La pomme ne tombe jamais loin de l’arbre

La pomme ne tombe jamais loin de l’arbre : frères et sœurs et transmission intergénérationnelle entre agriculteurs et artisans de la région de Barcelone aux XVIème et XVIIème siècles

Les enfants d’agriculteurs et d’artisans ont-ils hérité l’occupation ou le statut social de leurs parents dans la région de Barcelone au début de la période moderne ? Quelle était leur mobilité sociale ? Où les sociétés préindustrielles sont-elles complètement immobiles ? Cet article analyse la transmission intergénérationnelle et met en lumière les stratégies de coopération et/ou de concurrence adoptées par ces familles d’agriculteurs et d’artisans à l’époque préindustrielle.

Historiquement, les familles avaient tendance à placer leurs membres dans des positions sociales et économiques plus aisées afin de perpétuer biologiquement leurs lignées au fil du temps en utilisant une gamme de stratégies de transmission intergénérationnelle dans les domaines démographique, juridique et économique comme le système successoral légal ou le nombre total d’enfants. Cet article visait à mettre en lumière les stratégies, compétitives ou coopératives, adoptées par les familles d’agriculteurs et d’artisans de la zone préindustrielle de Barcelone (XVIème – XVIIème siècles) afin de permettre à leurs descendants de les comparer aux stratégies suivies par le reste de la société.

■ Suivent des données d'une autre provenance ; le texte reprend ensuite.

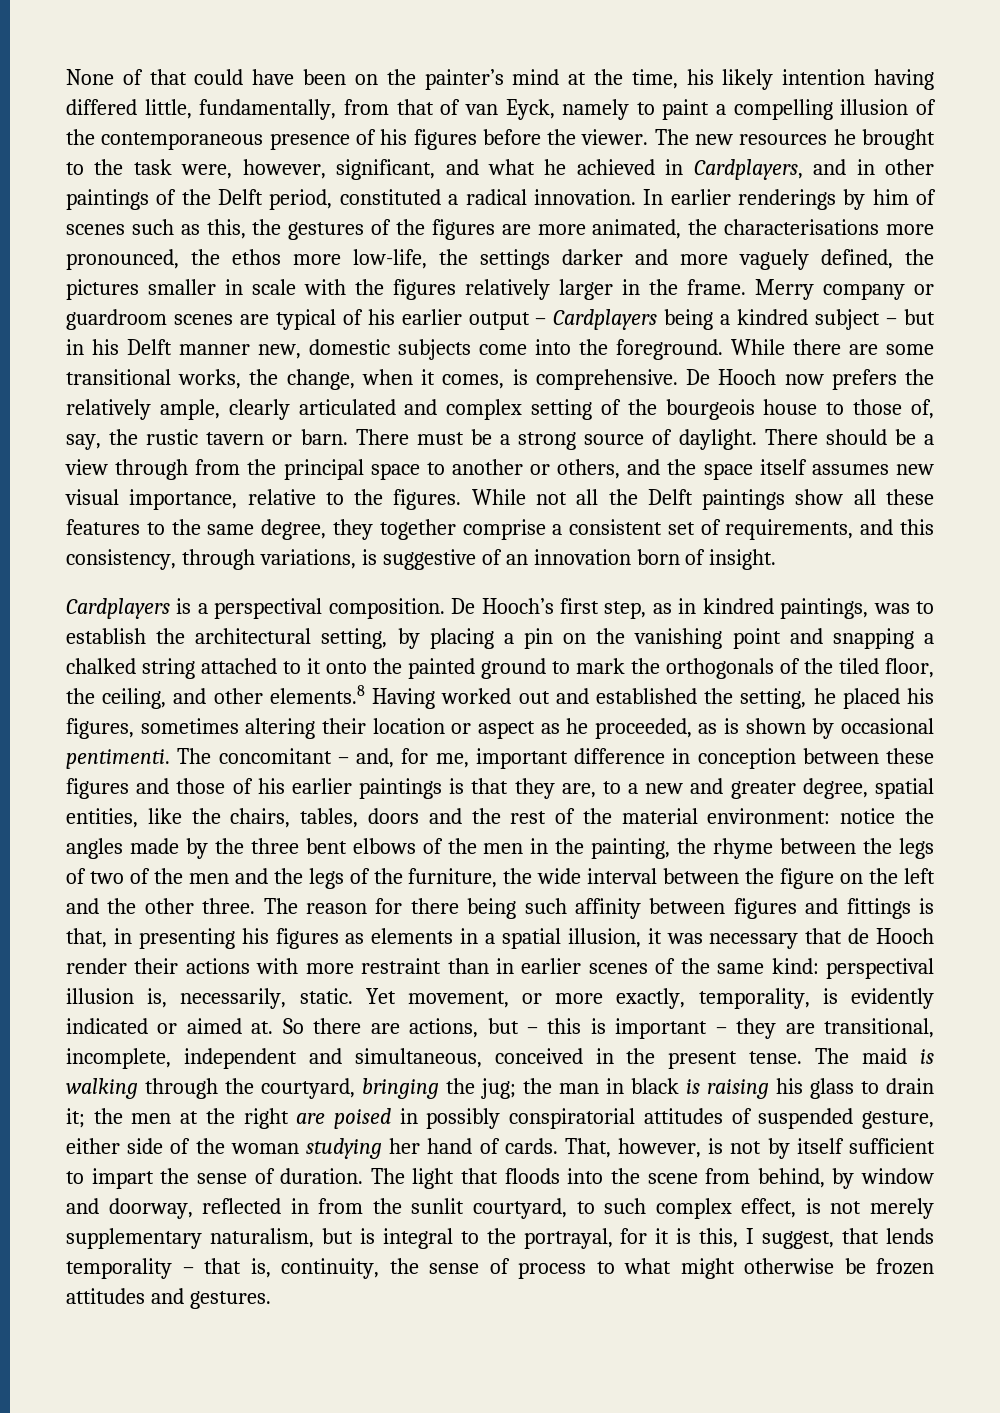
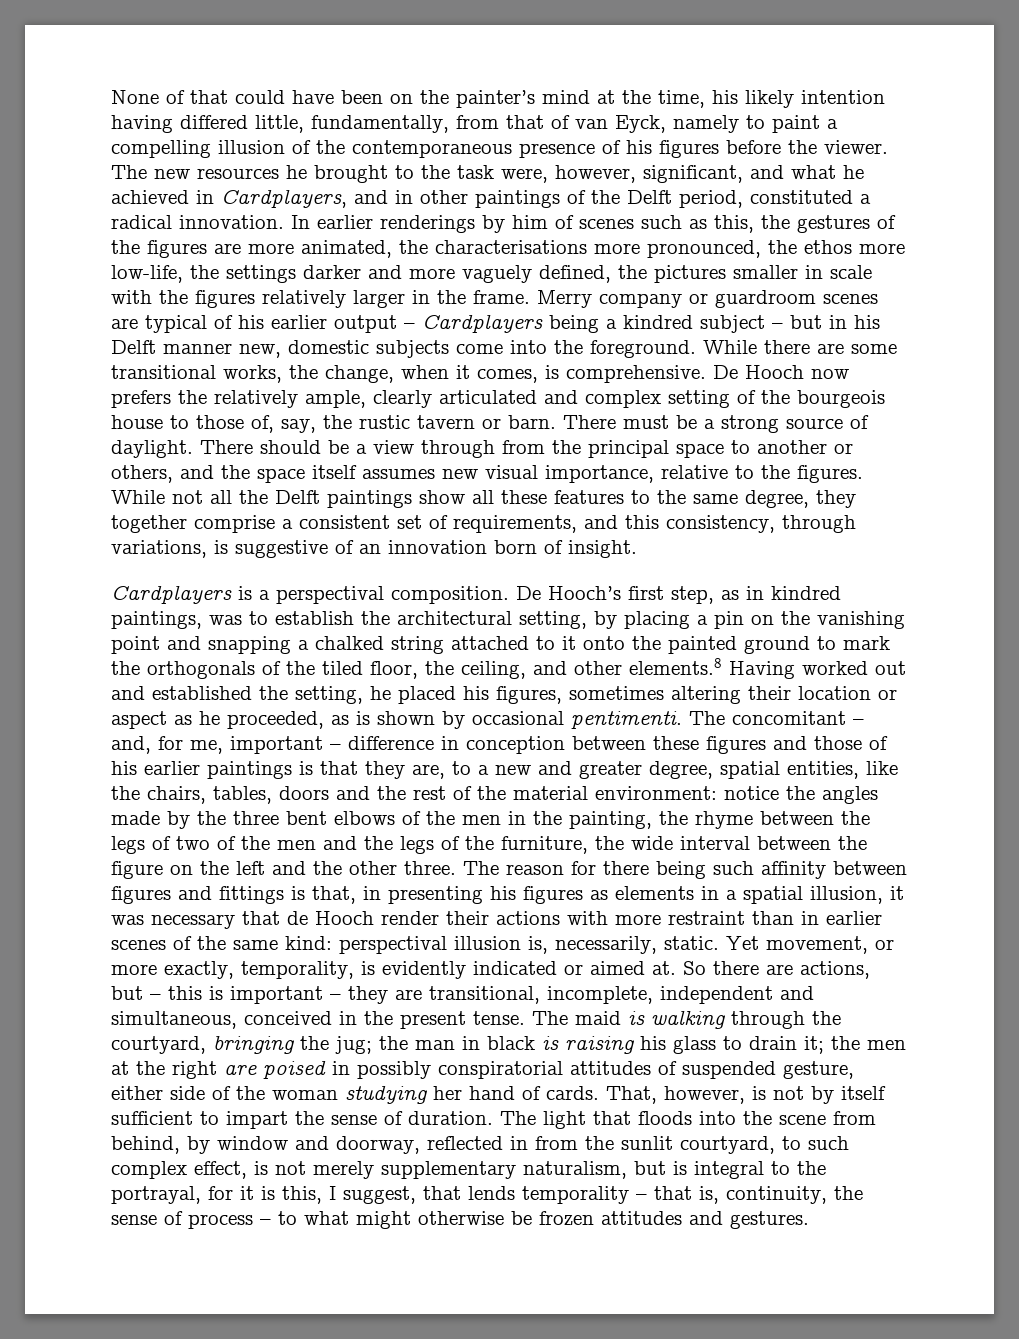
- The concomitant – and, for me, important difference in conception between these figures and those of his earlier paintings is that they are, to a new and greater degree, spatial entities, like the chairs, tables, doors and the rest of the material environment:
+ The concomitant – and, for me, important – difference in conception between these figures and those of his earlier paintings is that they are, to a new and greater degree, spatial entities, like the chairs, tables, doors and the rest of the material environment:
- The light that floods into the scene from behind, by window and doorway, reflected in from the sunlit courtyard, to such complex effect, is not merely supplementary naturalism, but is integral to the portrayal, for it is this, I suggest, that lends temporality – that is, continuity, the sense of process to what might otherwise be frozen attitudes and gestures.
+ The light that floods into the scene from behind, by window and doorway, reflected in from the sunlit courtyard, to such complex effect, is not merely supplementary naturalism, but is integral to the portrayal, for it is this, I suggest, that lends temporality – that is, continuity, the sense of process – to what might otherwise be frozen attitudes and gestures.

D’une manière générale, nous avons constaté une forte transmission intergénérationnelle de l’occupation/statut dans la région de Barcelone au début de la période moderne, comme on pouvait s’y attendre dans une société préindustrielle. Ce comportement s’est principalement reproduit pour les agriculteurs, dont les enfants avaient tendance à être des agriculteurs (caractéristique également promue parmi l’élite). Inversement, parmi les artisans, leurs fils étaient aussi des artisans même s’ils n’héritaient pas de la même profession spécifique. Les enfants mariés en premier lieu étaient les principaux héritiers du statut parental dans tous les groupes sociaux, en particulier chez les agriculteurs. Cependant, certains enfants d’agriculteurs mariés pour la deuxième ou la troisième fois ont pu suivre une carrière artisanale. Le nombre d’enfants (taille des fratries) et le temps écoulé entre les mariages entre le père et les enfants et entre les mariages d’enfants ont eu des effets limités et non statistiquement significatifs sur l’obtention du statut pour les agriculteurs. Cependant, les enfants d’artisans ont montré des effets négatifs lorsqu’ils avaient beaucoup de frères et sœurs et des effets positifs pour les frères et sœurs plus jeunes qui se mariaient avec des intervalles plus longs entre les mariages. Cet effet pourrait s’expliquer par le temps d’attente plus long pour le mariage chez les artisans, dont les cycles d’apprentissage étaient plus longs. Les effets négatifs probables de l’augmentation de la taille des fratries chez les artisans pouvaient être supposés à tort prendre la forme d’une dilution précoce des ressources, qui était compensée par une importante mobilité dans différentes activités artisanales (tisserands – préparateurs de fibres ; tailleurs – cordonniers).

La transmission intergénérationnelle notable de l’occupation ou de la position sociale observée chez les agriculteurs et les artisans suggère certains des mécanismes utilisés au sein des familles pour assurer la reproduction sociale de leur progéniture. Par conséquent, l’adoption de stratégies a surtout atténué les effets probables sur les enfants non héritiers découlant d’un système d’héritage imparable. En fait, l’absence de travailleurs journaliers chez les fils ou les gendre dans les familles étudiées en est la preuve. Dans le cas des artisans, le risque de rivalité entre frères et sœurs parmi les enfants non héritiers a été évité en plaçant leurs enfants dans des branches artisanales différentes mais similaires, créant ainsi des réseaux économiques et familiaux. L’augmentation significative de l’artisanat au cours de cette période reflète une mobilité aisée vers d’autres groupes professionnels d’artisans, étant donné l’absence quasi totale d’enfants d’artisans dans d’autres groupes sociaux. De plus, les agriculteurs ont également placé certains de leurs enfants dans cette industrie manufacturière florissante à la campagne. Dans l’ensemble, cette étude contribue à montrer que les sociétés préindustrielles n’étaient pas immobile sans équivoque.